The simpler balancing algorithm can require $\Omega(n)$ amortized time per rotation in the worst case. Suppose the tree is just a totally unbalanced path of right children; no node has a left child. The only leaf in this tree is the tree with the maximum key. If you rotate this step by step up to the root, you've used $n-1$ rotations, and the resulting tree is still totally unbalanced.
Now suppose we repeatedly promote every node in the tree, one at a time, in decreasing key order, using the simpler algorithm. After all the promotions are done, the tree has returned to its original state, and we have used roughly $n^2/2$ rotations. Thus, on average, each promotion in this sequence requires $\Omega(n)$ rotations; moreover, I can repeat this pattern forever. So the amortized cost for this promotion algorithm is $\Omega(n)$.
This bad example appears in Sleator and Tarjan's original splay tree paper.
The splay algorithm considers not just one node at a time, but two nodes at a time. In particular, if the node $x$ being splayed is the right child of a right child, the splay algorithm first rotates $x$'s parent, and only then rotates $x$.
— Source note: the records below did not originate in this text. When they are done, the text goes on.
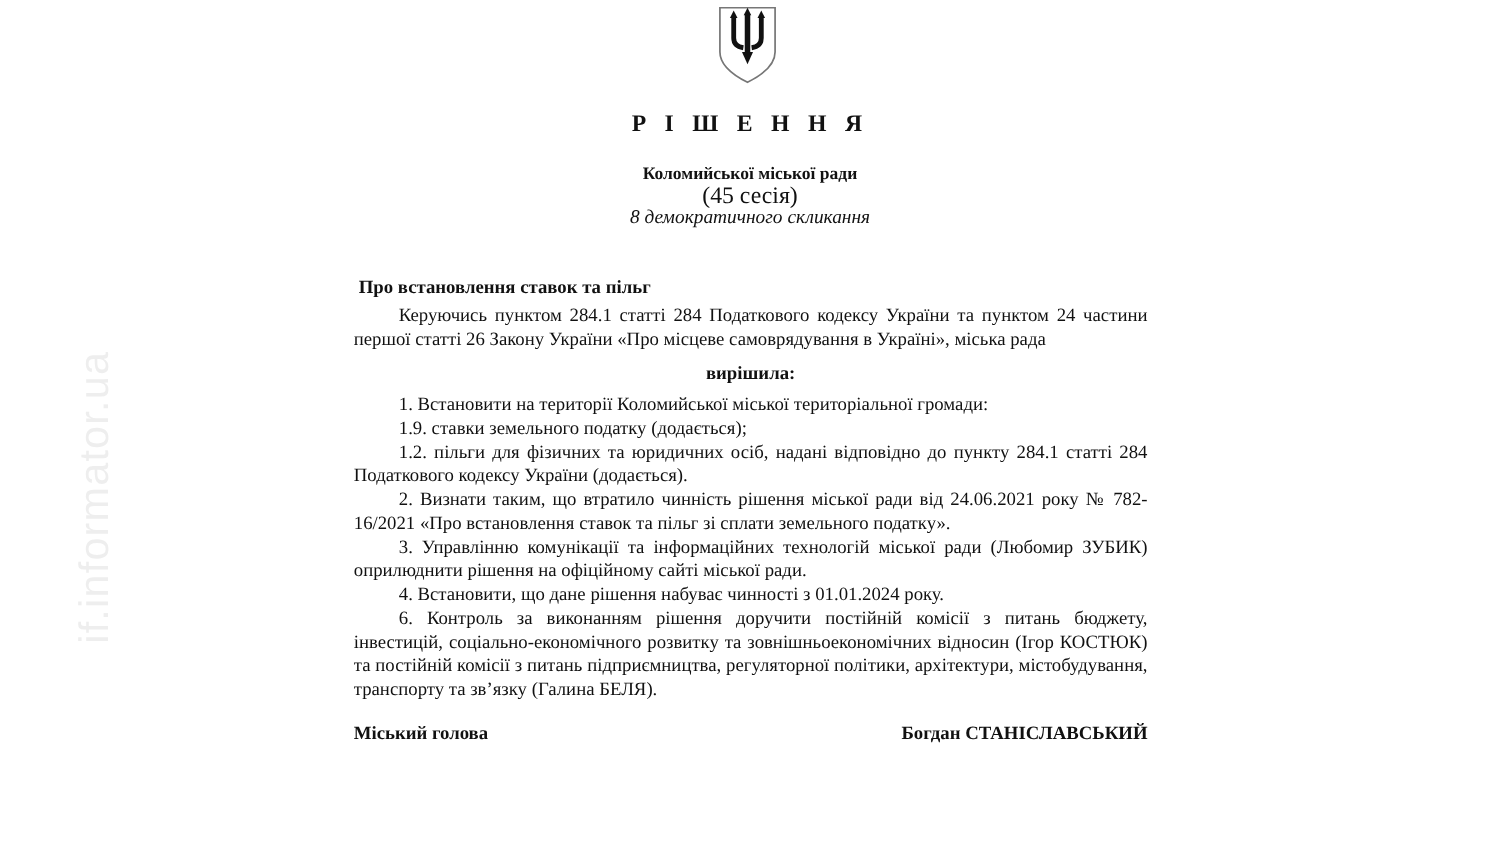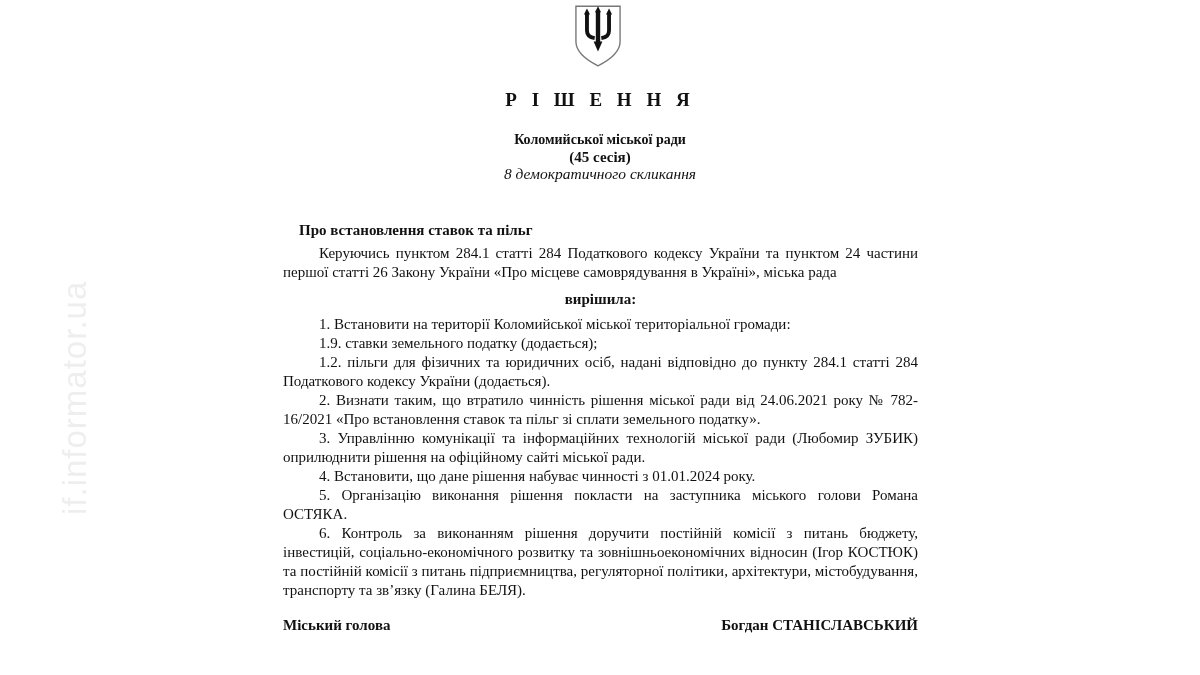--- a/index.html
+++ b/index.html
@@ -11,7 +11,7 @@
   .doc-head { position:absolute; left:283px; top:90px; width:634px; text-align:center; }
   .title { font-weight:bold; font-size:19px; letter-spacing:5px; line-height:20px; }
   .council { margin-top:20px; font-weight:bold; font-size:14px; line-height:19px; }
-  .session { font-weight:bold; font-size:15px; line-height:16px; }
+  .session { font-weight:normal; font-size:19px; line-height:16px; }
   .convocation { font-size:15.5px; line-height:18px;font-style:italic; }
   .column {
     position:absolute; left:283px; top:204px; width:635px;

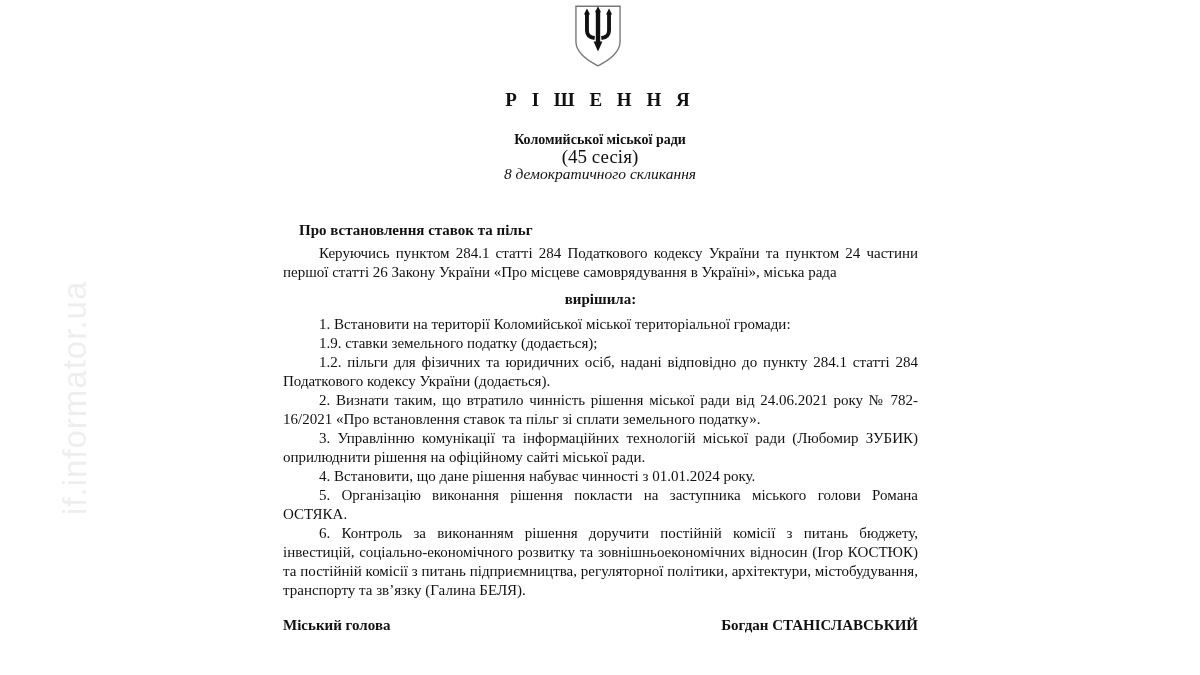--- a/index.html
+++ b/index.html
@@ -18,7 +18,7 @@
     font-size:15px; line-height:19px;
   }
   .dateline { white-space:pre; }
-  .subject { margin-top:17px; margin-left:16px; font-weight:bold; }
+  .subject { margin-top:17px; margin-left:4px; font-weight:bold; }
   .preamble { margin:4px 0 0 0; text-align:justify; text-indent:36px; }
   .resolved { margin:8px 0 0 0; text-align:center; font-weight:bold; }
   .items { margin-top:6px; }

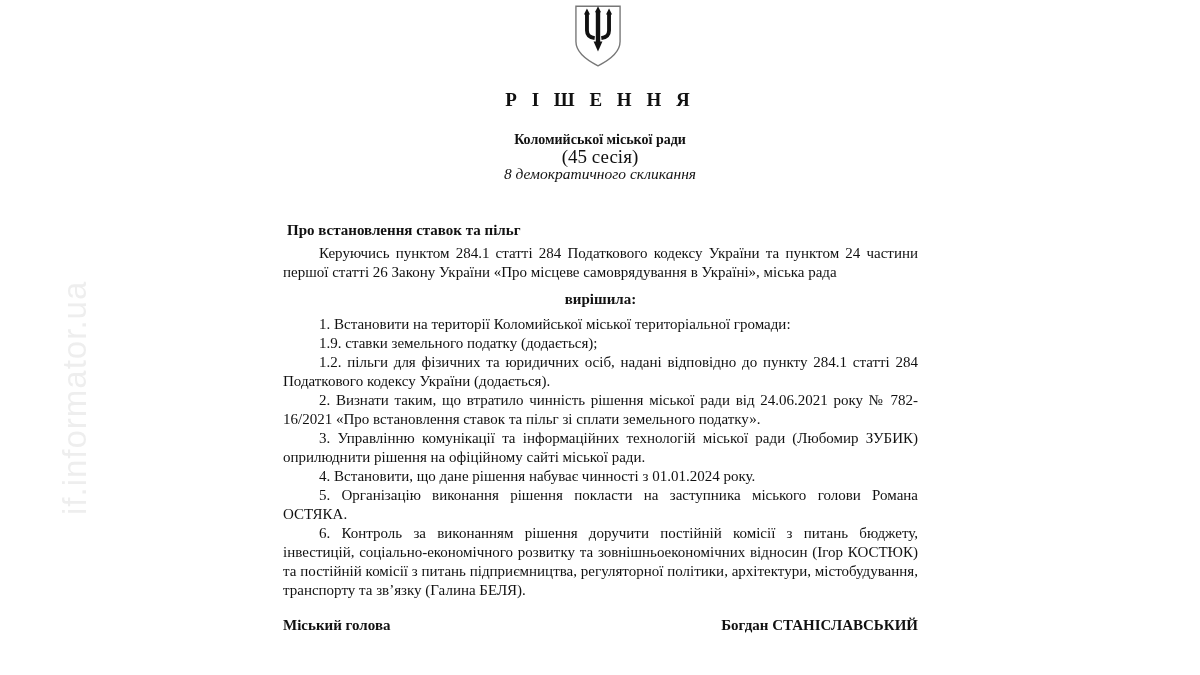--- a/index.html
+++ b/index.html
@@ -77,7 +77,6 @@
       <p>2. Визнати таким, що втратило чинність рішення міської ради від 24.06.2021 року № 782-16/2021 «Про встановлення ставок та пільг зі сплати земельного податку».</p>
       <p>3. Управлінню комунікації та інформаційних технологій міської ради (Любомир ЗУБИК) оприлюднити рішення на офіційному сайті міської ради.</p>
       <p>4. Встановити, що дане рішення набуває чинності з 01.01.2024 року.</p>
-      <p>5. Організацію виконання рішення покласти на заступника міського голови Романа ОСТЯКА.</p>
       <p>6. Контроль за виконанням рішення доручити постійній комісії з питань бюджету, інвестицій, соціально-економічного розвитку та зовнішньоекономічних відносин (Ігор КОСТЮК) та постійній комісії з питань підприємництва, регуляторної політики, архітектури, містобудування, транспорту та зв’язку (Галина БЕЛЯ).</p>
     </div>
 

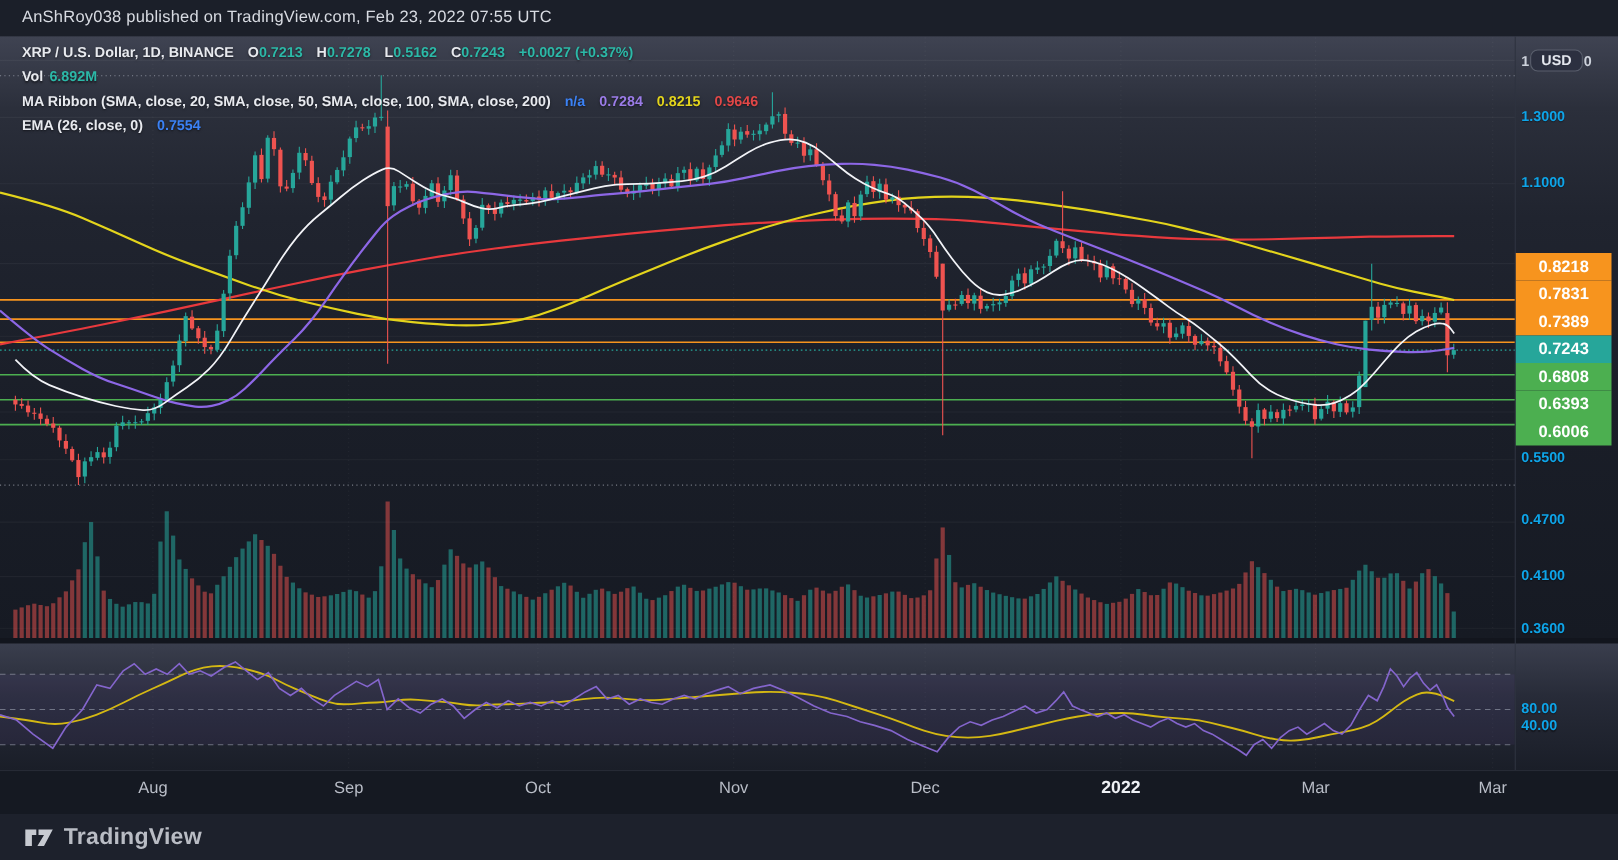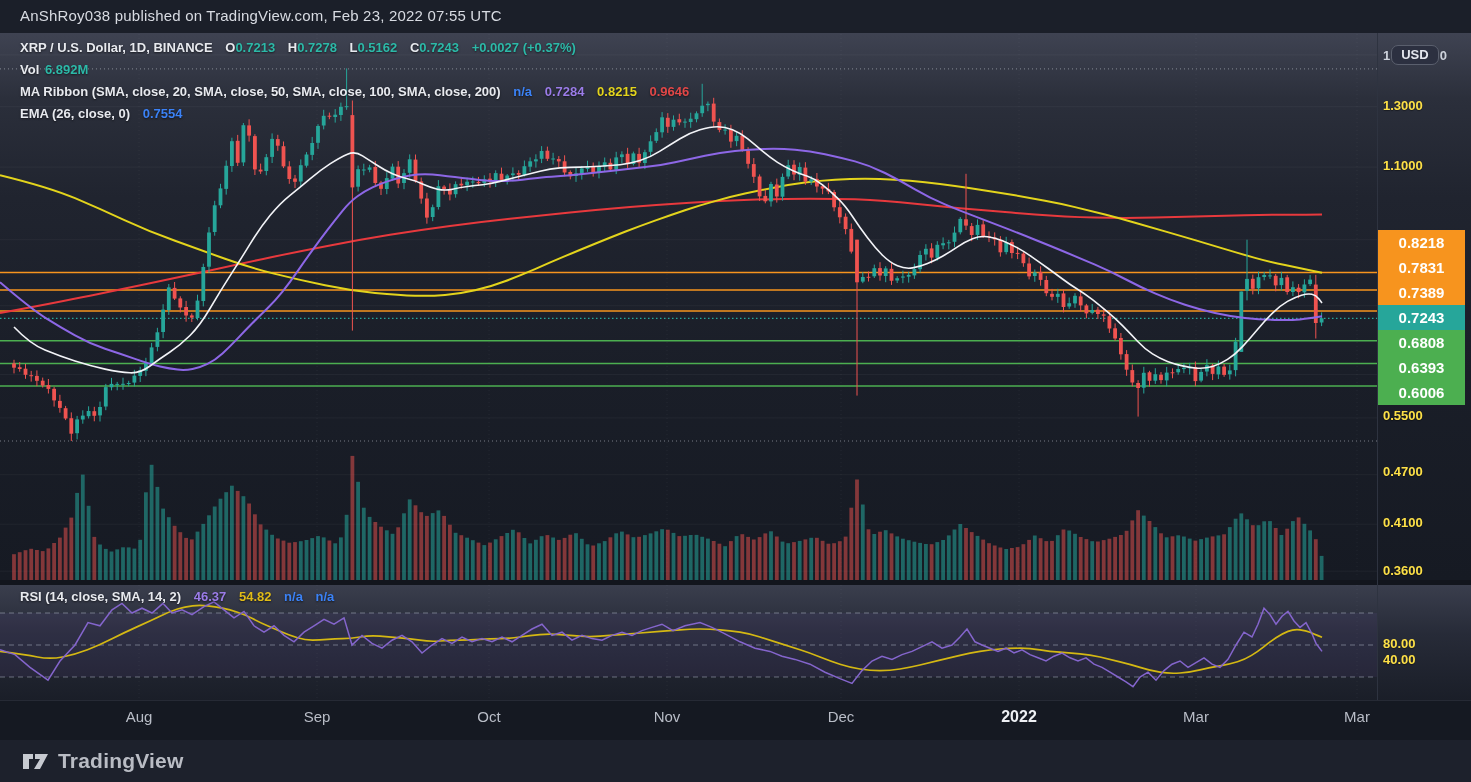--- a/index.html
+++ b/index.html
@@ -33,7 +33,7 @@
   .ohlc-item b{color:#e8eaef;font-weight:bold;}
   .ohlc-item i{font-style:normal;color:#2cb9a8;}
   
-  .tick{position:absolute;left:1383px;font-size:13px;font-weight:600;color:#fde047;text-shadow:0 1px 1px rgba(0,0,0,.4);}
+  .tick{position:absolute;left:1383px;font-size:13px;font-weight:600;color:#0ea5e9;text-shadow:0 1px 1px rgba(0,0,0,.4);}
   .plabel{position:absolute;left:1378px;width:87px;height:25px;line-height:25px;text-align:center;
           font-size:15px;font-weight:bold;color:#ffffff;}
   .tick-usd{position:absolute;left:1383px;display:flex;align-items:center;font-size:13px;font-weight:600;color:#cdd2db;}

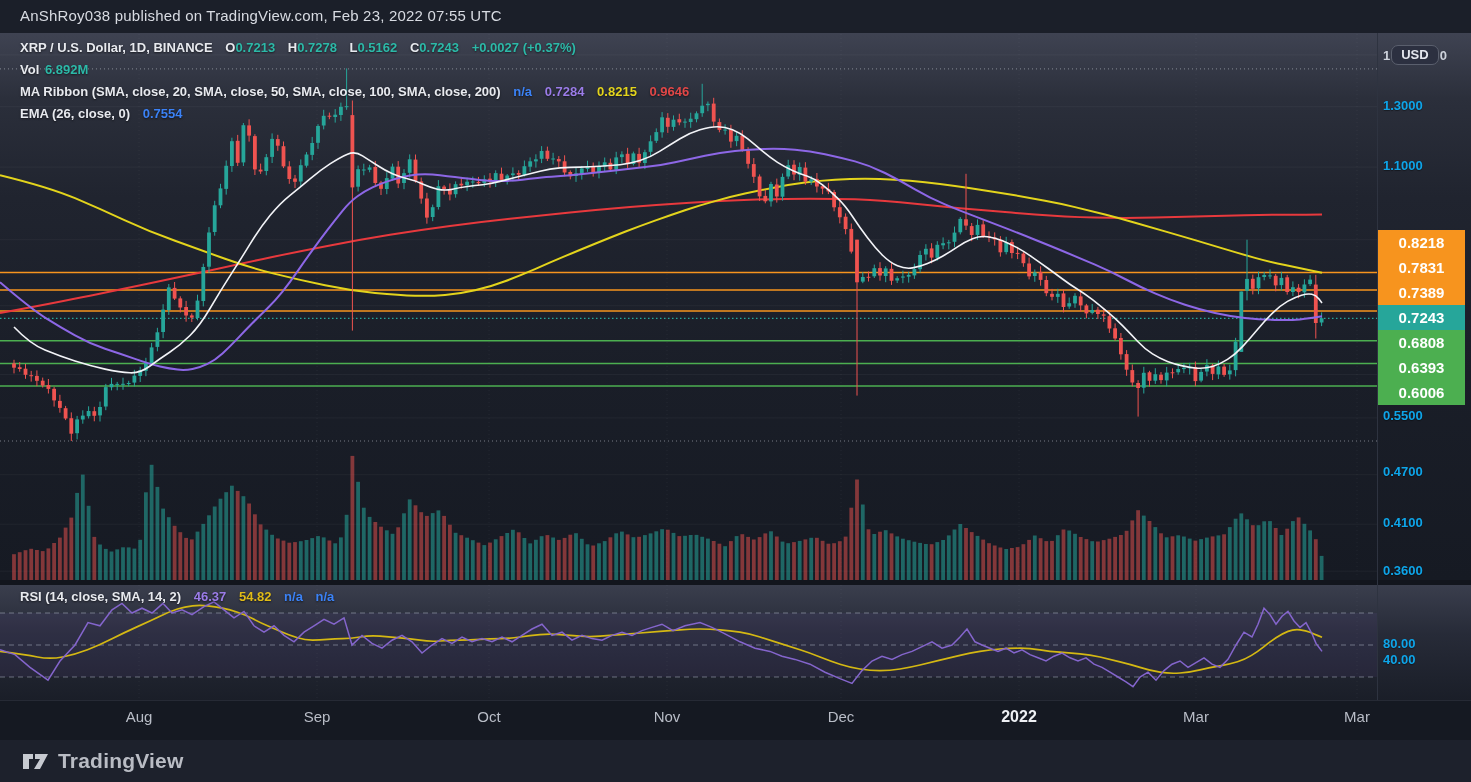--- a/index.html
+++ b/index.html
@@ -844,13 +844,6 @@
     <span class="v-white">0.7554</span>
   </div>
 
-  <div class="legend-row" style="top:589px;">
-    <span>RSI (14, close, SMA, 14, 2)</span>
-    <span class="v-purple">46.37</span>
-    <span class="v-gold">54.82</span>
-    <span class="v-white">n/a</span>
-    <span class="v-white">n/a</span>
-  </div>
 
   <div id="axis-layer">
     <div class="tick-usd" style="top:45px;">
The advantage of this more complex algorithm is that it not only brings the accessed node to the root, but also moves every ancestor of the accessed node roughly halfway to the root, but never moves any node more than a constant number of levels away from the root.
Sleator and Tarjan prove that the amortized time per splay is only $O(\log n)$. (The proof uses a tedious case analysis using a magic potential function; honestly, if you're curious, just read the original paper.) Of course a single splay can take $\Omega(n)$ time, but starting with an empty tree, you have to perform a lot of insertions and splays to set up such a bad example.
More briefly: Splaying moves nodes upward quickly and downward slowly.